Pluto’s far flung location has intrigued astronomers, who say the 700-million-dollar mission is like a trip 4 billion years back in time. To reach Pluto, New Horizons must also cross the crowded Kuiper Belt, the collection of debris that girds the solar system beyond Neptune and that astronomers believe was left over from formation of the solar system. Pluto is on the outer rim of the belt.

‘Exploring Pluto and the Kuiper Belt is like conducting an archaeological dig into the history of the outer solar system, a place where we can peek into the ancient era of planetary formation,’ said Alan Stern, New Horizons principal investigator.

Pluto was only discovered 75 years ago, and its moon, Charon, half its size, was found in 1978. Just in May, two smaller moons were discovered rotating around the solar system’s only ‘binary’ planet – so called because Charon’s gravity pulls the two bodies into an orbit around a center of mass that is outside Pluto’s surface.

Pluto takes 248 Earth years to complete an orbit around sun, causing one of the most ‘complex seasonal patterns’ of any planet.

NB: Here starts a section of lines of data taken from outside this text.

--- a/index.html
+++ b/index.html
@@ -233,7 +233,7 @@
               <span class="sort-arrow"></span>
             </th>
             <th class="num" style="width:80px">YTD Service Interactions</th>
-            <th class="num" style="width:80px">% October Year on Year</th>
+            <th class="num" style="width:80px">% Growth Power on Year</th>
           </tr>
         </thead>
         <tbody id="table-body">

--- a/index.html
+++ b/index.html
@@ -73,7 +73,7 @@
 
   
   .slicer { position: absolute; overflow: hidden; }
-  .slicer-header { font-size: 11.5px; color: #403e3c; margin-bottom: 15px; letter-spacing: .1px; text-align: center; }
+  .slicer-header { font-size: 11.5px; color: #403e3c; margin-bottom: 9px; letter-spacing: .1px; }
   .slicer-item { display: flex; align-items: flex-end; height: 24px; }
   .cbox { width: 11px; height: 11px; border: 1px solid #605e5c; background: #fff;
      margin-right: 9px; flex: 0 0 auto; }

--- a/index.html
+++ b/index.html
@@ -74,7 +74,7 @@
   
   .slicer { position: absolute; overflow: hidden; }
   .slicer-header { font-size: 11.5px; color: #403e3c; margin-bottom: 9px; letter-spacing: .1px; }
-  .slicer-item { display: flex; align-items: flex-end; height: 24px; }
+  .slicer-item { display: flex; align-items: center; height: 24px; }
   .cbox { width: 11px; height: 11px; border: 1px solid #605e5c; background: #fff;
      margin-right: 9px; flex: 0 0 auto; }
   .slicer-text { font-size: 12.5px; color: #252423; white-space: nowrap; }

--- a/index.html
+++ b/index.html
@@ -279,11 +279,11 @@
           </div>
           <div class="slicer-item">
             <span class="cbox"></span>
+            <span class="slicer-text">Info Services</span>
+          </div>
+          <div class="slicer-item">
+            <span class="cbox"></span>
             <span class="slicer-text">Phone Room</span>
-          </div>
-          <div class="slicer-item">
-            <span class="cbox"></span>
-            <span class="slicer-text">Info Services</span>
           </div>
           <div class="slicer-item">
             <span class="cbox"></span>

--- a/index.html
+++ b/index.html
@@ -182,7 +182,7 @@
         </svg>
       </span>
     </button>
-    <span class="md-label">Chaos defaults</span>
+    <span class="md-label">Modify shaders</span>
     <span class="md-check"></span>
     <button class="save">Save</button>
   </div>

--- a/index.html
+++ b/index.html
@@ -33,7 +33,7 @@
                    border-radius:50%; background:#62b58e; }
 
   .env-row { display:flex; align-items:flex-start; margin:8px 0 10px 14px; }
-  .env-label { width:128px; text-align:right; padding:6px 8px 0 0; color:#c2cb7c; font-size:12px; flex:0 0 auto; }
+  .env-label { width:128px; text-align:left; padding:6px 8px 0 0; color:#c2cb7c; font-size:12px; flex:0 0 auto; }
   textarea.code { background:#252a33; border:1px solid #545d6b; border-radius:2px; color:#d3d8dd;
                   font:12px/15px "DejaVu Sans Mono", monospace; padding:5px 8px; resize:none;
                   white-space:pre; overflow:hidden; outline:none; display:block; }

The probe is expected to photograph and map the surface of Pluto and its moons and determine the composition of its atmosphere, which likely contains nitrogen, carbon monoxide and methane.

New Horizons is expected to approach Pluto as close as 10,000 kilometres. The probe, about the size and shape of an upright piano, is carrying seven instruments including a spectrometer named ‘Alice’, to examine the atmosphere, and a camera named ‘Ralph’, with ultra sensitivity to light levels that are 1,000 times fainter than daylight on Earth.